Partnership with NC Equal Access to Justice Commission and Equal Justice Alliance
Greensboro, N.C. (October 26, 2020) – UNC Greensboro (UNCG) today announced a comprehensive study and survey of residents across the state to help obtain additional information and inform efforts related to civil legal needs and programs in our community. The study, in partnership with the NC Equal Access to Justice Commission and the Equal Justice Alliance, will help to gain a more detailed understanding of how race, gender, age, disability and other factors affect the depth and type of civil legal problems people experience.
The Public Is Encouraged To:
More than 2 million North Carolinians are eligible for the services of legal aid providers. Civil legal problems impact the most basic human needs: housing, health care, safety, economic stability, and family structure, among others. Legal aid providers help meet these fundamental needs through providing expert representation in the areas of domestic violence protection, divorce, child custody, housing, consumer protection, employment, veterans’ benefits, and health.

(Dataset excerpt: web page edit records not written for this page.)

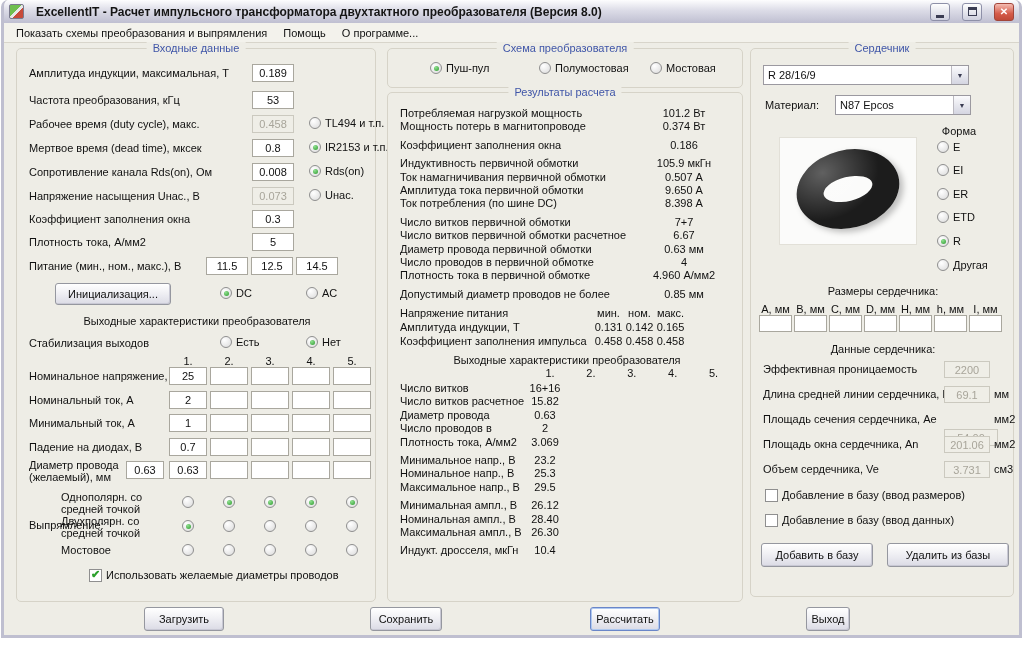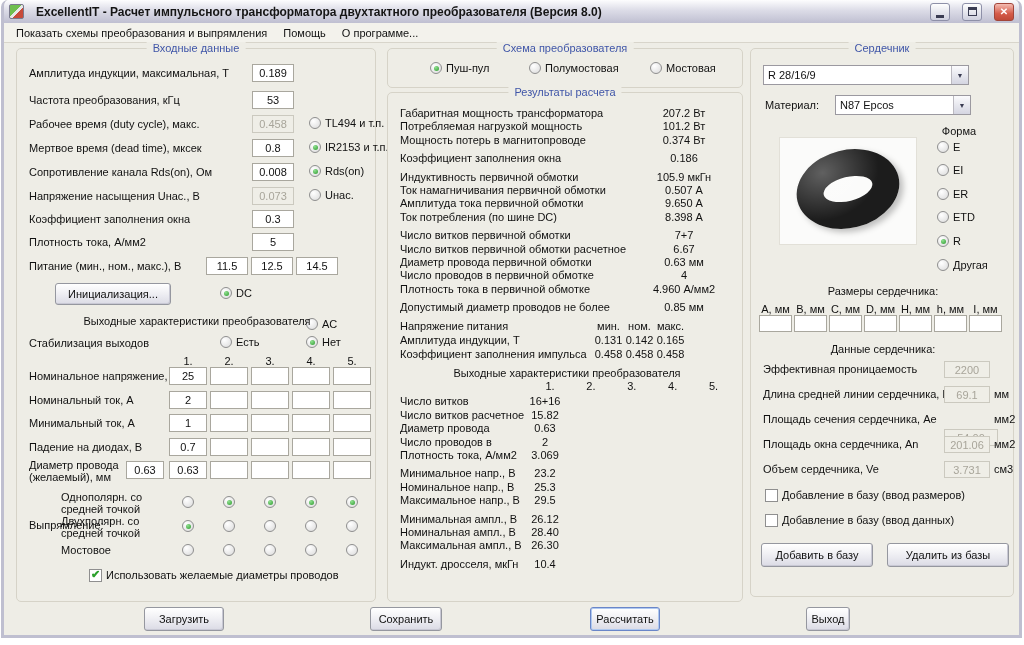"Полумостовая" div { left: 141px -> 151px }
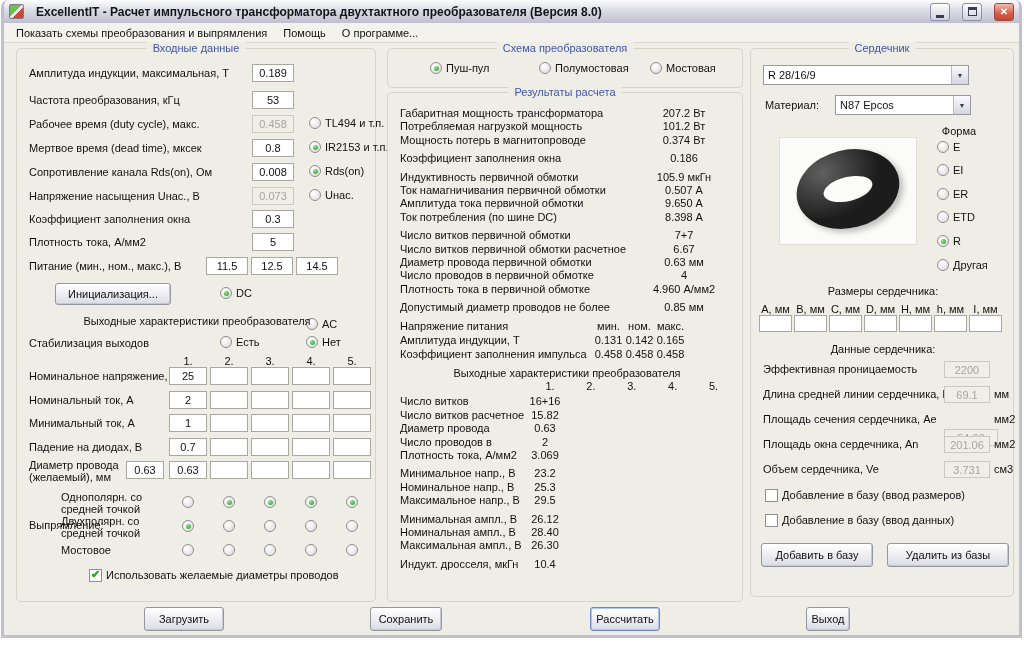"Габаритная мощность трансформатора" div.res-row { html: <div> <span>Габаритная мощность трансформатора</span> <span>207.2 Вт</span> </div> -> none }
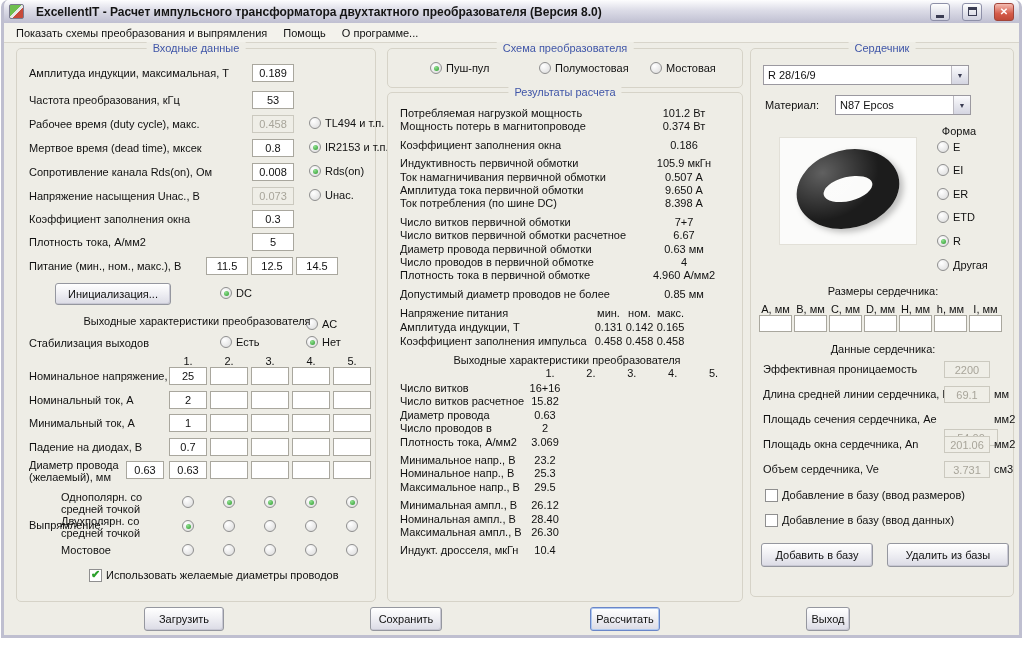"AC" div { margin-top: 31px -> none }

“North Carolina’s civil legal needs have not been systematically evaluated since 2003. It is so important that we get a better understanding of the gaps in availability of services and what resources are needed to address unmet legal needs,” said NC Equal Access to Justice Commission Advisory Committee Chair Anita Earls, Associate Justice, Supreme Court of North Carolina. “We want to hear from people who may have needed an attorney for any type of civil legal issue. Your experiences will help inform legal aid providers and stakeholder organizations seeking to guarantee equal access to the courts.”
Earlier this year, the Equal Access to Justice Commission and the Equal Justice Alliance partnered with UNCG’s Center for Housing and Community Studies to conduct the study that will identify legal needs of low-income communities and document current resources and services available to meet those needs. They have already conducted interviews, focus groups and a survey of legal providers as well as a statistical analysis of court records.
Lead researcher Dr. Stephen Sills who heads the UNCG Center for Housing and Community Studies, explains, “this study provides data and analysis that will be useful in identifying disparities in access to legal services by geographic, racial, gender and other demographic characteristics, telling us who gets help and who does not. If you live in North Carolina, please take this survey and help us in our efforts to improve legal services across the state.”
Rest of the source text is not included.